Actual unretouched phrases that people plugged into search engines this week that led them to this site (with some commentary from me):
“3 psychological concepts from tforrest gump”
“bang bang you’re dead study guide”
“black snake moan meaning”
“concept behind american psycho”
“meaning of horses in michael clayton”
“what conflict of the happy feet story” <--- I know what everyone’s homework assignment was...
“are there any female minions in despicable me?” <--- note the assumption that the minions are male
“claudia black ben browder married” <--- the new James Garner and Mariette Hartley (married? yes. to each other? no.)
“straight woman long gaze”
“seth macfarlane alcoholic”
“aliens in stargate are stupid”
“amelia pond fake” <--- yessss, she’s a fictional character
“appeal to madame tussauds”
“are brits americans” <--- whut?
“brainy smurf fanfiction” <--- dear god no
“combat coffee”
“comic con is ruined”
“doctor who dating site”
“mariann johannsen film critic”
“mary ann johansen”
“maryanne johanson”
“maryann johansson film critic” <--- there really are a ridiculous number of ways to spell both my names
“mary ann crap” <--- thanks
“tom ward david tennant” <--- I know, right?
“daniel craig smiling” <--- so rare ya gotta Google to find it



















“Straight Woman Long Gaze” should be the title of the autobiography of someone really impressive – Jane Goodall or someone of that calibre.
Am I the only one who thinks there’s something a little…icky…about publishing these?
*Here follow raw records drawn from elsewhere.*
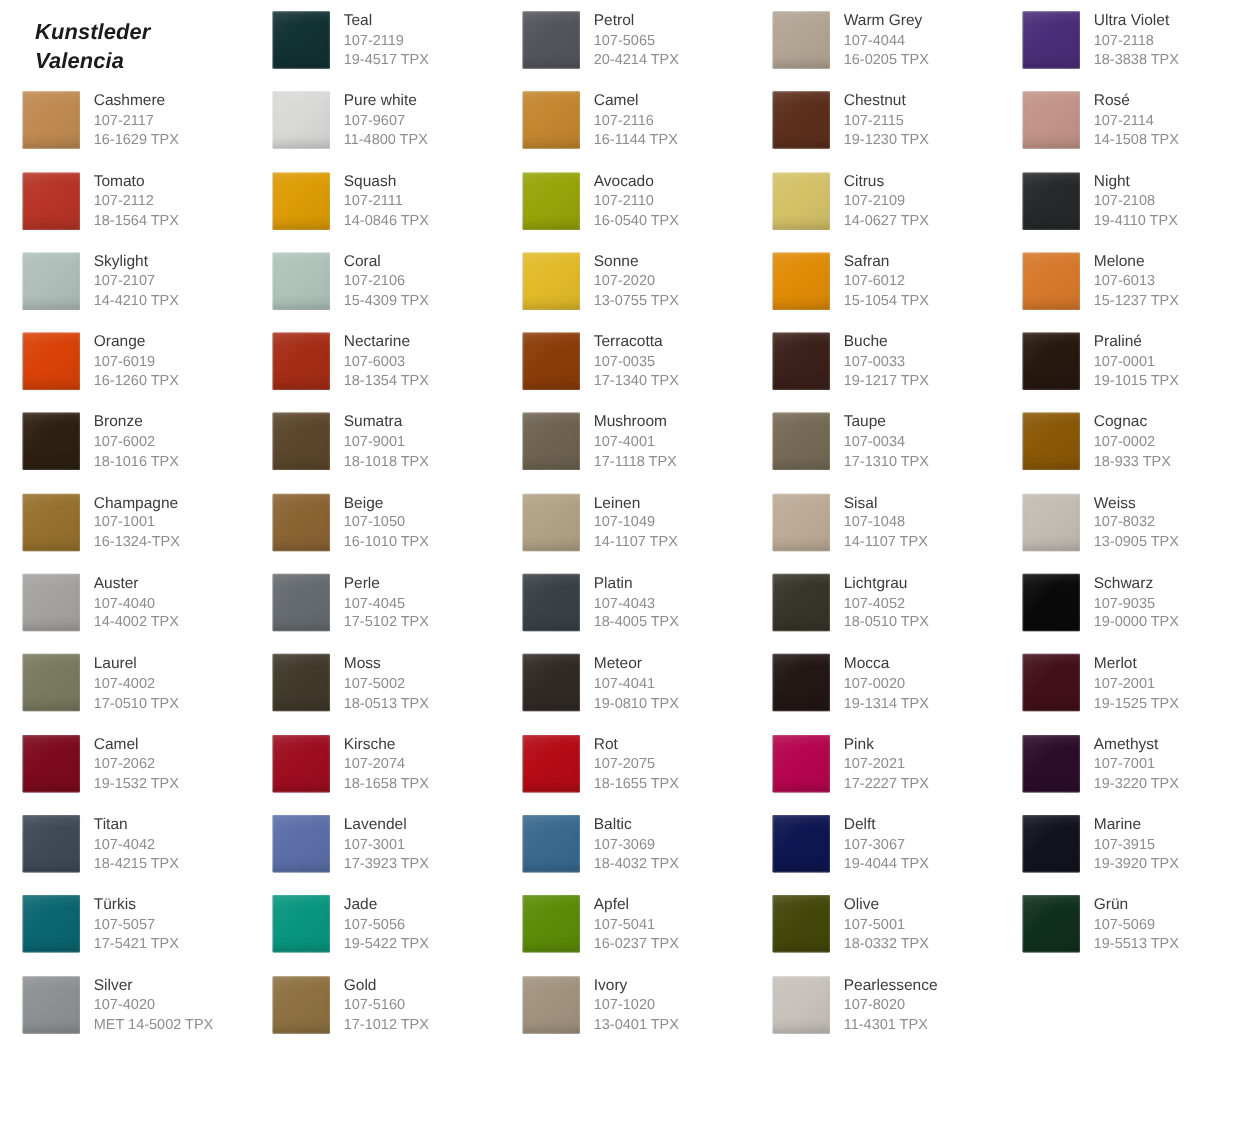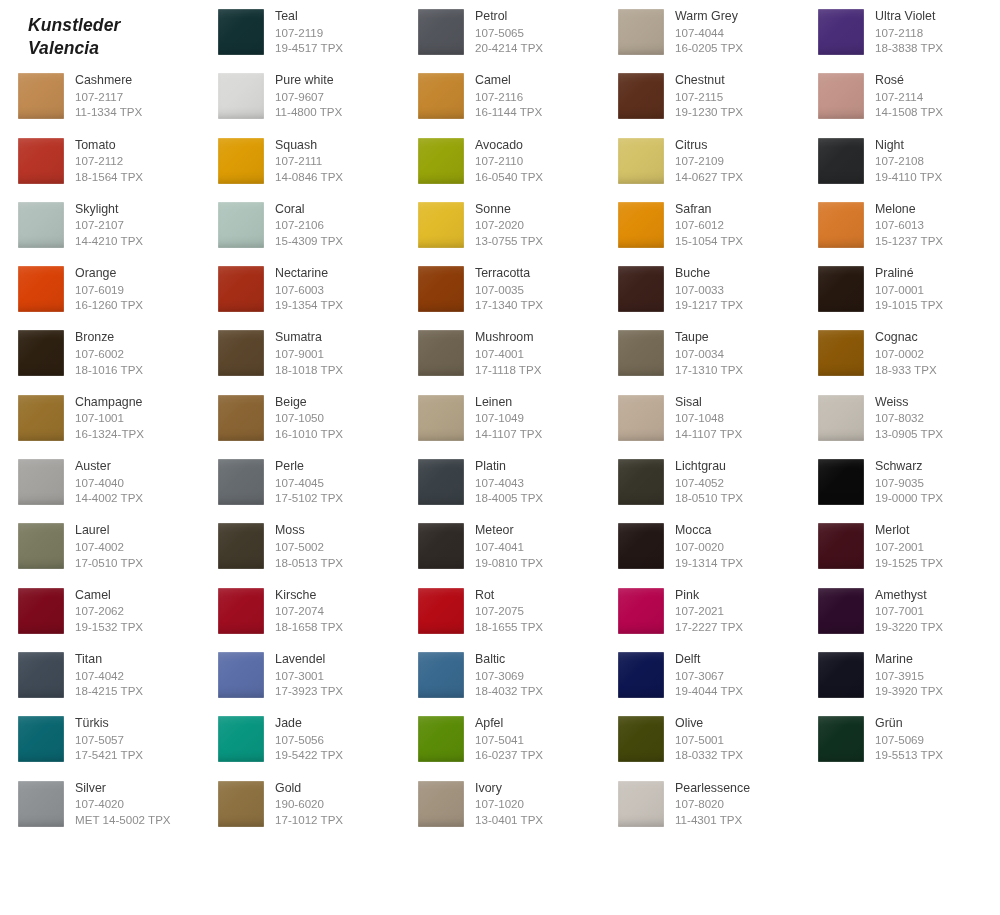--- a/index.html
+++ b/index.html
@@ -155,7 +155,7 @@
         <div class="info">
           <div class="c-name">Cashmere</div>
           <div class="c-code">107-2117</div>
-          <div class="c-tpx">11-1334 TPX</div>
+          <div class="c-tpx">16-1629 TPX</div>
         </div>
       </div>
       <div class="cell">

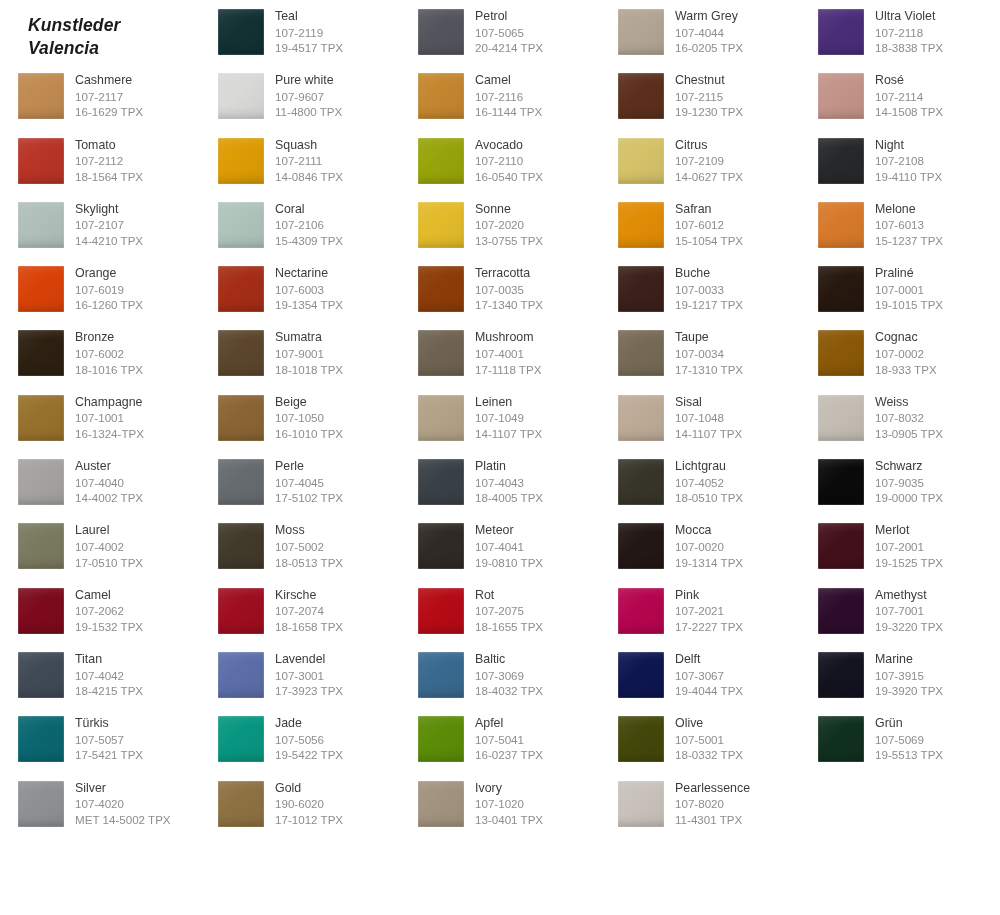--- a/index.html
+++ b/index.html
@@ -283,7 +283,7 @@
         <div class="info">
           <div class="c-name">Nectarine</div>
           <div class="c-code">107-6003</div>
-          <div class="c-tpx">19-1354 TPX</div>
+          <div class="c-tpx">18-1354 TPX</div>
         </div>
       </div>
       <div class="cell">

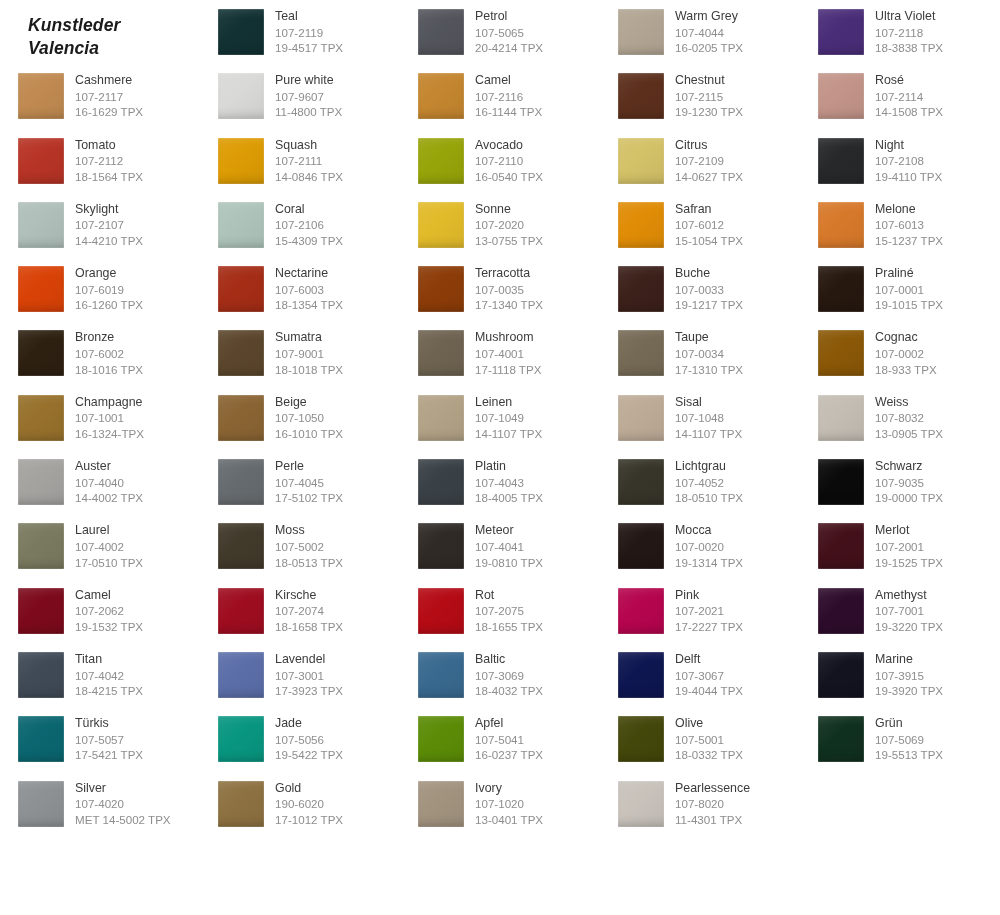--- a/index.html
+++ b/index.html
@@ -602,7 +602,7 @@
         <div class="swatch" style="background: rgb(141, 113, 65);"></div>
         <div class="info">
           <div class="c-name">Gold</div>
-          <div class="c-code">190-6020</div>
+          <div class="c-code">107-5160</div>
           <div class="c-tpx">17-1012 TPX</div>
         </div>
       </div>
Like something private has been made public.
A couple made me giggle, but I didn’t much like myself for it.
So, possible question of the day maybe? Should search engine data be protected?
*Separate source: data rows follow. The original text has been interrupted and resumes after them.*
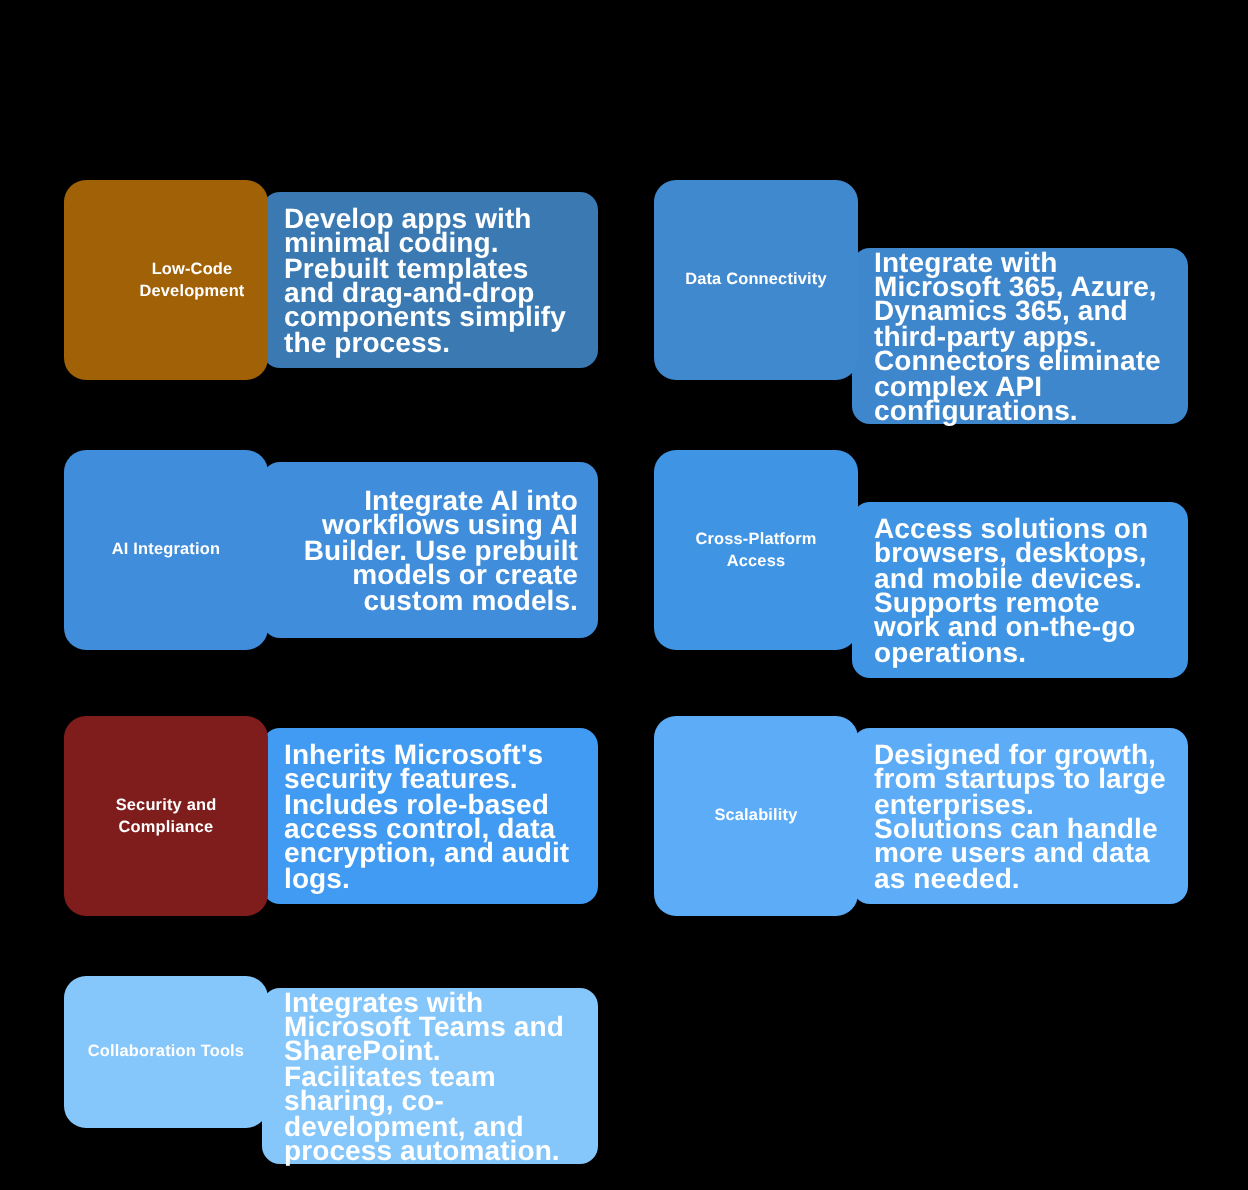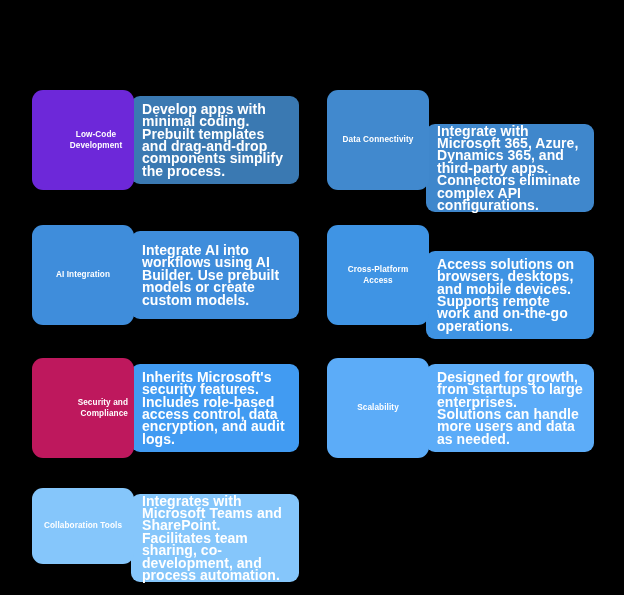--- a/index.html
+++ b/index.html
@@ -86,7 +86,7 @@
       <div class="body-box" style="background: rgb(58, 121, 178);">
         <div class="body-text">Develop apps with minimal coding. Prebuilt templates and drag-and-drop components simplify the process.</div>
       </div>
-      <div class="label-box" style="background: #6d28d9; padding-left: 32px;">
+      <div class="label-box" style="background: #a16207; padding-left: 32px;">
         <div class="label-text">Low-Code Development</div>
       </div>
     </div>

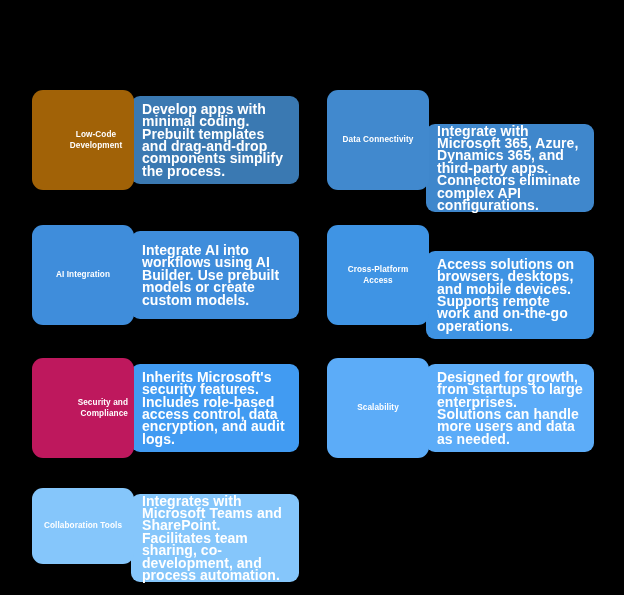--- a/index.html
+++ b/index.html
@@ -99,7 +99,7 @@
       </div>
     </div>
     <div class="feature-card row-1 col-left">
-      <div class="body-box" style="background: rgb(63, 141, 219);">
+      <div class="body-box" style="background: rgb(63, 141, 219); text-align: right;">
         <div class="body-text">Integrate AI into workflows using AI Builder. Use prebuilt models or create custom models.</div>
       </div>
       <div class="label-box" style="background: rgb(63, 141, 219);">

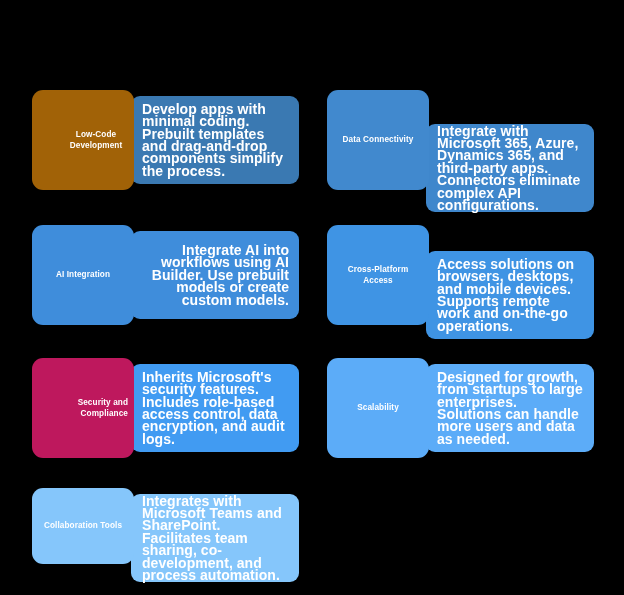--- a/index.html
+++ b/index.html
@@ -118,7 +118,7 @@
       <div class="body-box" style="background: rgb(65, 155, 242);">
         <div class="body-text">Inherits Microsoft's security features. Includes role-based access control, data encryption, and audit logs.</div>
       </div>
-      <div class="label-box" style="background: #be185d; text-align: right;">
+      <div class="label-box" style="background: #7f1d1d;">
         <div class="label-text">Security and Compliance</div>
       </div>
     </div>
Protected from whom? Should webmasters not be allowed to see this stuff?
From being held up to public scrutiny. I’m not saying there should be barriers to webmasters having the information, just that it should be used in the manor it is provided.
I’ve certainly google-d a few phrases in my time that I wouldn’t want pasted up for anyone to read, no matter how anonymously. I doubt I’m alone in that.
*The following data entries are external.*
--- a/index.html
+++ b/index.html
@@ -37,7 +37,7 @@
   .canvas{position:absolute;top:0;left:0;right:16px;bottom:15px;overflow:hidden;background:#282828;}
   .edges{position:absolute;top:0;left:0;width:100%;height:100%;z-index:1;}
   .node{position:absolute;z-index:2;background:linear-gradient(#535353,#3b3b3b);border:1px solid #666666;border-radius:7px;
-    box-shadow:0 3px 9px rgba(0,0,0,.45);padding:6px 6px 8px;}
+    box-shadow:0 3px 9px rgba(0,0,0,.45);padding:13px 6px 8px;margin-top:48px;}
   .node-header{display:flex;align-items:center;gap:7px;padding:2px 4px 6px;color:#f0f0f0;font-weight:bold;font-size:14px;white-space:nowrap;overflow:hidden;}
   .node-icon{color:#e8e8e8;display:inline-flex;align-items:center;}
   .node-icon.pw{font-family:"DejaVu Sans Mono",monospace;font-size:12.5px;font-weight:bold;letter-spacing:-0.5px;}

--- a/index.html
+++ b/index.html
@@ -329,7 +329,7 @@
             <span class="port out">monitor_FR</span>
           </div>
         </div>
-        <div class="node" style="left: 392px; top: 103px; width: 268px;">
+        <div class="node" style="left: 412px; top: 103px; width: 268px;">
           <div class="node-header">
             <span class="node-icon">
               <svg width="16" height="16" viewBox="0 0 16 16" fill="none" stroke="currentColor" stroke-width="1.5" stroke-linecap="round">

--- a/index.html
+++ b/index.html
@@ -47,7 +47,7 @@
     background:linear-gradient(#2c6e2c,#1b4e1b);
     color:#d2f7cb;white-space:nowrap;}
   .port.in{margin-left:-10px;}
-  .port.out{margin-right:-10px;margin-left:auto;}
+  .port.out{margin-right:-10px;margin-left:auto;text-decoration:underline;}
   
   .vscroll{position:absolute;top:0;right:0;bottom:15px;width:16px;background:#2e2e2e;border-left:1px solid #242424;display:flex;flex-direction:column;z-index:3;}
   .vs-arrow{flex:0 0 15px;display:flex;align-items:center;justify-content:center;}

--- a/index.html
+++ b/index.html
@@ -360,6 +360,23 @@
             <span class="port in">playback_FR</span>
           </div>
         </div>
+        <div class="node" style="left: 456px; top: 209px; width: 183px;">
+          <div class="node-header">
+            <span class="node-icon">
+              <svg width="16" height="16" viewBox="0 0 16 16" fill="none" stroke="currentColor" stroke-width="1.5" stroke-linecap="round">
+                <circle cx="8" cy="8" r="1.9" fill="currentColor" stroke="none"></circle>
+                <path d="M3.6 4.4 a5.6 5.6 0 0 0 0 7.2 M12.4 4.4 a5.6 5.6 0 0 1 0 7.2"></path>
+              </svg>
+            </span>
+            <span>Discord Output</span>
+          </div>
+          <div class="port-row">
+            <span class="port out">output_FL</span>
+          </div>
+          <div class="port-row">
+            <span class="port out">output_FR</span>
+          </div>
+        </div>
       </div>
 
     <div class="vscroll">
Perhaps I am being over-sensitive. I work in a career where confidentality and information governance is sacrosanct.
Search terms are accessible. Unless we set our browsers not to, our browsers save our previous search terms. Search engines collect that stuff, either specific to a user or general to a geographical area of IPs or some other group. Websites want to know what terms led to them. This is how they can tweak their metadata to be more appropriate (or their advertising).
Should they be? I don’t see why not. I’d object if they were published with identifiedd users, though.
There’s a Doctor Who dating site? *perks up*
But it sounds more like the title of a Cake song. ;-)
Turn your settings in your browser to ‘don’t accept cookies’
Not accepting cookies will help with many things, but to avoid your search strings becoming available to the web site owner you’ll need to suppress Referer: headers (which most browsers don’t support natively, though there are plenty of plugins to do it).
Or use a less creepy search engine, of course. I like duckduckgo.com.